Semester 2, 2021
Undergraduate course, Monash University, Clayton Campus, 2021
I was one of the tutors for the following units.
FIT2014 Theory of Computation
This unit introduces formal languages, models of computation, and computational complexity. It looks at what computers can and cannot compute. Topics include finite state automata, regular expressions, grammars, pushdown automata, computable functions, Turing machines, polynomial-time reductions, complexity classes P and NP, and NP-completeness. Skills at writing formal proofs will be developed.
FIT2102 Programming Paradigm
Ability to code in differently constructed programming languages is analogous to speaking in different natural languages with varying grammars. Similar to natural languages, programming languages from different paradigms (styles) vary in their expressiveness and efficiency. One programming language may require many screens-full of complex code to accomplish a task for which another requires but a few expressive lines of code. Therefore, understanding the design principles of programming languages enables computational problems to be implemented in dramatically different and powerful ways; leading, in some cases, to solutions that are more elegant, correct, maintainable, efficient and/or extensible. This unit examines a selection of programming languages and paradigms and explores the evolution of language design from low-level paradigms that are closer to the execution model of the machine, to more high-level declarative paradigms that allow programmers to model a problem precisely rather than specify its solution. The unit covers paradigms such as functional and declarative programming styles, comparing and contrasting them to programming styles that students are already familiar with, including object-oriented, imperative and procedural programming paradigms. We compare type systems supported by various languages, from scripting languages like JavaScript with weak type systems, to gradual typing as in TypeScript, to advanced compiled languages with strong type correctness, such as Haskell. We see these applied to data-modeling techniques (covering polymorphism, mutability-versus-purity, state management, and side-effects) and different models of execution such as strict-versus-lazy evaluation. The unit provides practical experience with using modern functional programming techniques, non-procedural, non-object-oriented programming languages and discusses the influence of programming language theory on the design of current main-stream computer languages, and how the theory translates to practice. A focus of the unit is that these techniques are applicable and ubiquitous in a variety of modern languages, for example, we will see how functional programming techniques are used in relatively conventional imperative languages like JavaScript, and compare and contrast this with pure functional languages, such as Haskell.

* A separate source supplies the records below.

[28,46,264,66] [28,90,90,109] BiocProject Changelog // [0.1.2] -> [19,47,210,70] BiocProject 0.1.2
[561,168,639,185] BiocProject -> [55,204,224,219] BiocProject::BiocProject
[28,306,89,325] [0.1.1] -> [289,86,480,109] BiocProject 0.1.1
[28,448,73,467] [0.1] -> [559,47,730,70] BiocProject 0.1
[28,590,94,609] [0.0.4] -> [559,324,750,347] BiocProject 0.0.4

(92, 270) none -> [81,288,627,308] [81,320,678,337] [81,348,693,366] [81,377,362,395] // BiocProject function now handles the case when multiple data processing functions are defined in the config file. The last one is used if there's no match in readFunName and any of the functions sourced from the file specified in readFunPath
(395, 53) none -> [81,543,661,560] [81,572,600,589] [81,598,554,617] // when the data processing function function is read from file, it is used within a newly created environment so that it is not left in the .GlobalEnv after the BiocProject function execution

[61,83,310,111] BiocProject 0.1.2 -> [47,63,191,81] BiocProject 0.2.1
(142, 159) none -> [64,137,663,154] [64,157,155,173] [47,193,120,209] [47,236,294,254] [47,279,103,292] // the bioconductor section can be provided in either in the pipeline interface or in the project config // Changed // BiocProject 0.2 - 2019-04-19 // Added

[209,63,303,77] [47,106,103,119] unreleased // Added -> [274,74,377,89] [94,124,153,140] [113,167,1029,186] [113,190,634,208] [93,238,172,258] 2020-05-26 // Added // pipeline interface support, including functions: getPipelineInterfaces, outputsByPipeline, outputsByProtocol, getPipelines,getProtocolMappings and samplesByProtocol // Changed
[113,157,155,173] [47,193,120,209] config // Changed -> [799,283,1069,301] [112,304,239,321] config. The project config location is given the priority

FIT3143 Parallel Computing
Modern computer systems contain parallelism in both hardware and software. This unit covers parallelism in both general purpose and application specific computer architectures and the programming paradigms that allow parallelism to be exploited in software. The unit examines shared memory and message passing paradigms in hardware and software; concurrency, multithreading and synchronicity; parallel, clustered and distributed supercomputing algorithms, languages and software tools and development environments. Students will learn to design and develop parallel algorithms in these paradigms, and apply technical writing and presentation to communicate parallel computing.